To download all the sides and code as a ZIP file go to: http://bit.ly/campyslides
All code, slides and notes in support of "Data Bootcamp" tutorial at O'Reilly's Strata Conference 2011.
For more information on the tutorial see, http://strataconf.com/strata2011/public/schedule/detail/17164
Authors
Note: The workshop source code and lecture materials are distributed under different licenses.
All source code is licensed under the Simplified BSD License: http://www.opensource.org/licenses/bsd-license.php.
All workshop material other than source code (slides, handouts, etc.) are licensed under the Creative Commons Attribution-Share Alike 3.0 United States License: http://creativecommons.org/licenses/by-sa/3.0/us/.
For those Data Bootcamp participants that wish to follow along with the instructors there are several software tools that you will need to have pre-installed. If you do not wish to practice during the session then it is not necessary to have these tools installed prior to bootcamp, but you will need them to replicate the methods described on your own.
For those running a UNIX distribution or Mac OS X all of the base tools (bash, Python, and R) are already installed, so you will only need to make sure that you have the supporting packages listed below. For Windows users you will need to install the tools separately from binaries, which you can download at the following sites:
- To use these command-line tools we recommend you install Cygwin to emulate a UNIX-like environment.
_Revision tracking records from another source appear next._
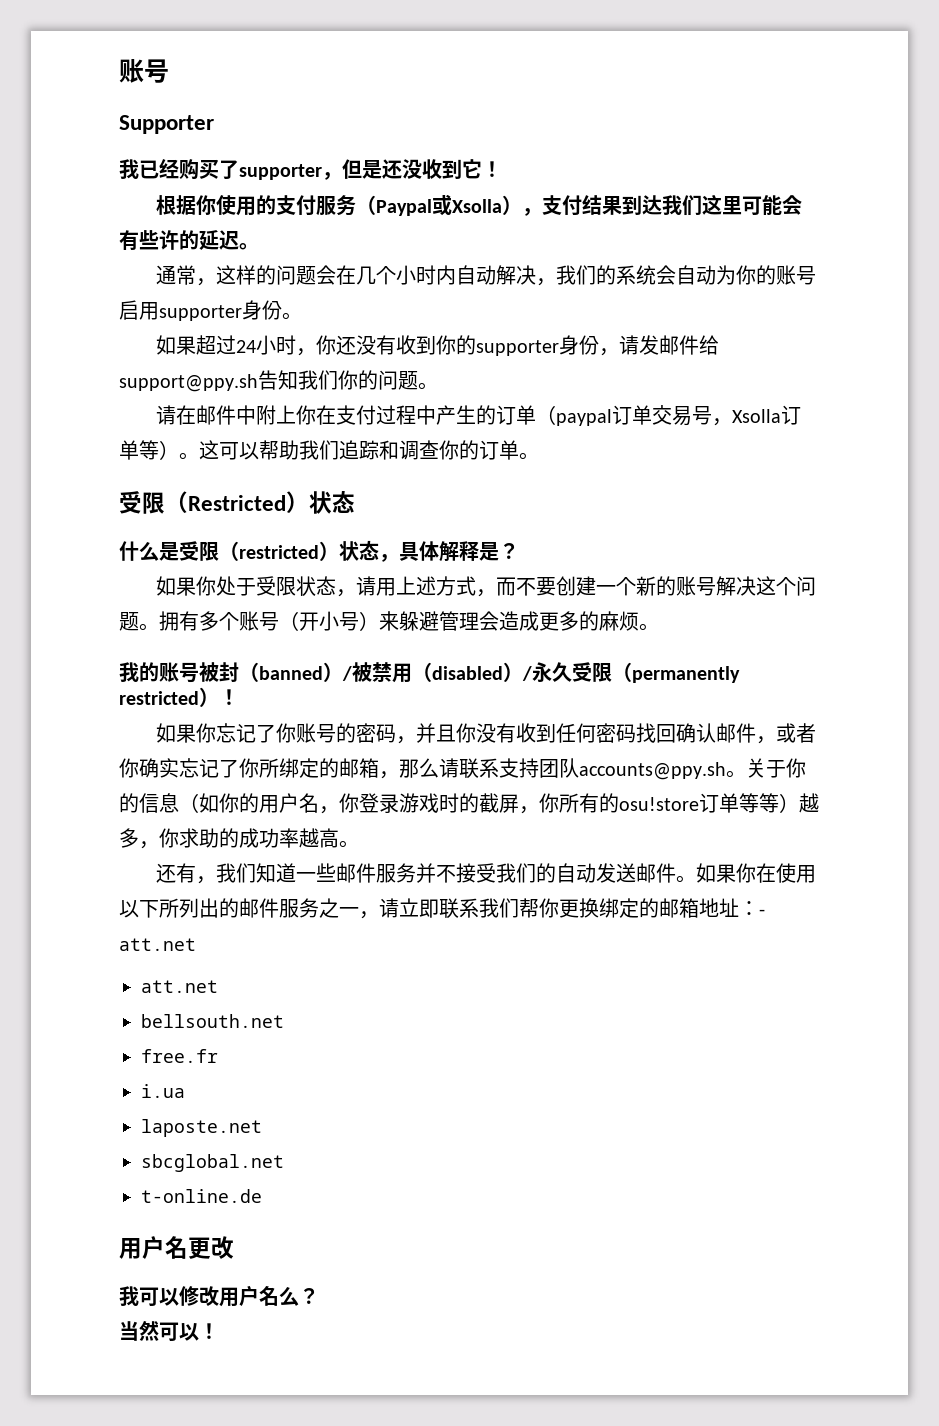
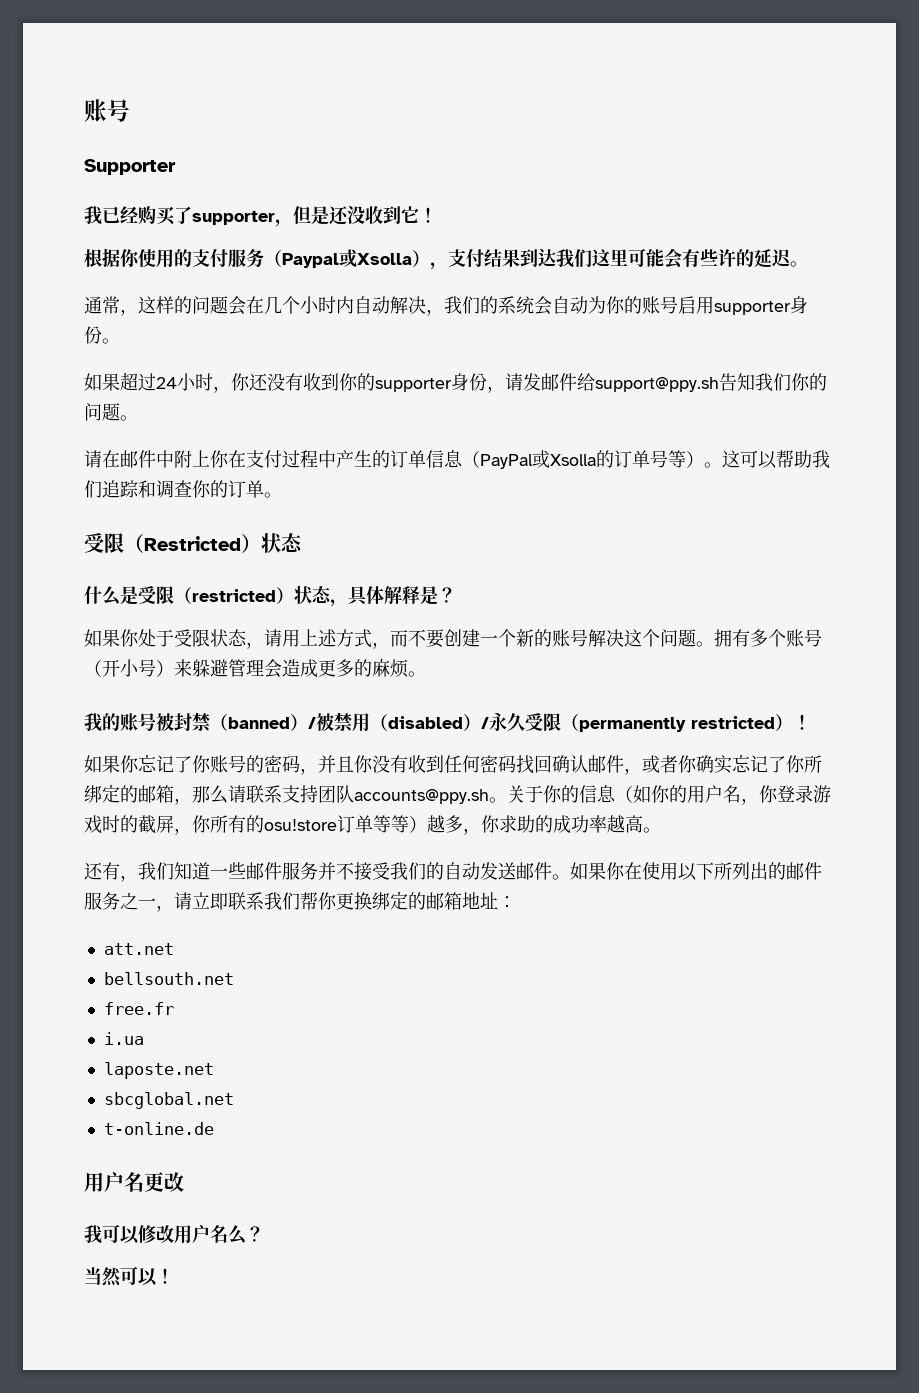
[535,405,801,426] [119,440,139,460] （paypal订单交易号，Xsolla订单 -> [426,450,668,469] 信息（PayPal或Xsolla的订单号
(239, 672) none -> [192,712,211,732] 禁
[759,909,765,916] [119,938,196,951] - att.net -> (516, 902) none

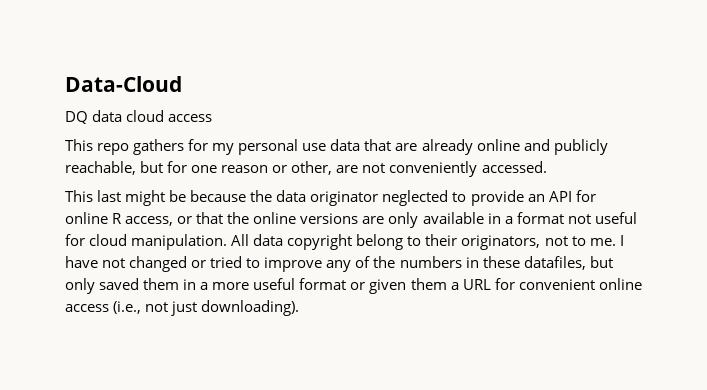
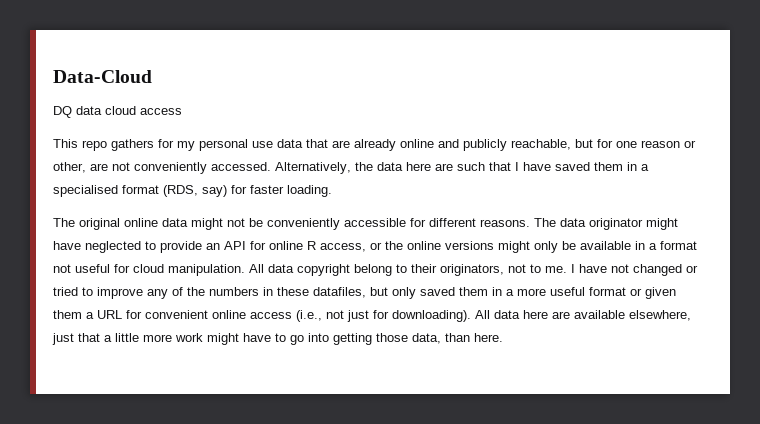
[65,190,379,206] // This last might be because the data originator -> [275,162,649,174] [53,185,332,197] [53,218,678,230] [53,241,81,250] Alternatively, the data here are such that I have saved them in a specialised format (RDS, say) for faster loading. // The original online data might not be conveniently accessible for different reasons. The data originator might have
[196,212,224,224] that -> (382, 246) none
[362,212,419,228] are only -> [498,241,576,253] might only be
[201,300,300,316] downloading). -> [373,310,691,322] [52,333,503,345] for downloading). All data here are available elsewhere, just that a little more work might have to go into getting those data, than here.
- Python: http://www.python.org/download/windows/
- R: http://cran.r-project.org/bin/windows/base/
A large part of analyzing data is dealing with structured and unstructured text. As such, there are several command-line tools that allow for "quick and dirty" handling of this data. For this tutorial we will rely on the following set, which come with any UNIX-like distribution:
- sed
- awk
- grep
Python is a powerful high-level scripting language that is well suited for manipulating and analyzing data of all kinds. There are a number of Python libraries for analyzing data, but for this tutorial we will focus on the following:
- email: For parsing email data
- Natural Language Toolkit (NLTK): Powerful set of tools for performing natural language processing on text
- NumPy, SciPy, matplotlib: A trio of scientific computing libraries in Python that provide data types and functions for numeric and statistical analysis, as well as visualization
- Python Image Library (PIL): For the statistical analysis of image data
- NetworkX: For the creation, manipulation, and study of the structure, dynamics, and functions of complex networks
There are a few ways to install Python packages, but we recommend either of the following. In you Python setuptools installed you can download and install all of the above libraries with the following command:
$ easy_install {package_name}
For example, to install NetworkX simply type:
$ easy_install networkx
You can also install packages from source by downloading the source files at the sites referenced above. Simply unarchive the source code, navigate to the folder where the source code is located, and use the following command:
$ python setup.py install
The R statistical programming language has become the de facto lingua franca for statistical analysis. There are thousands of R packages available on CRAN to perform any number of analyses. For the purposes of this tutorial we will use the extremely powerful ggplot2 package by Hadley Wickham for data visualization.
To install packages in R we use the install.packages
command:
> install.packages("ggplot2", dependencies=TRUE)
Note, ggplot2 requires several other packages, so if you are running a new R installation this may take a few minutes.
During the tutorial there will be opportunity to visualize network relationships. A very useful tool for visualizing networks in Gephi, which is a standalone application. If you wish to follow along with this portion of the tutorial please download and install Gephi.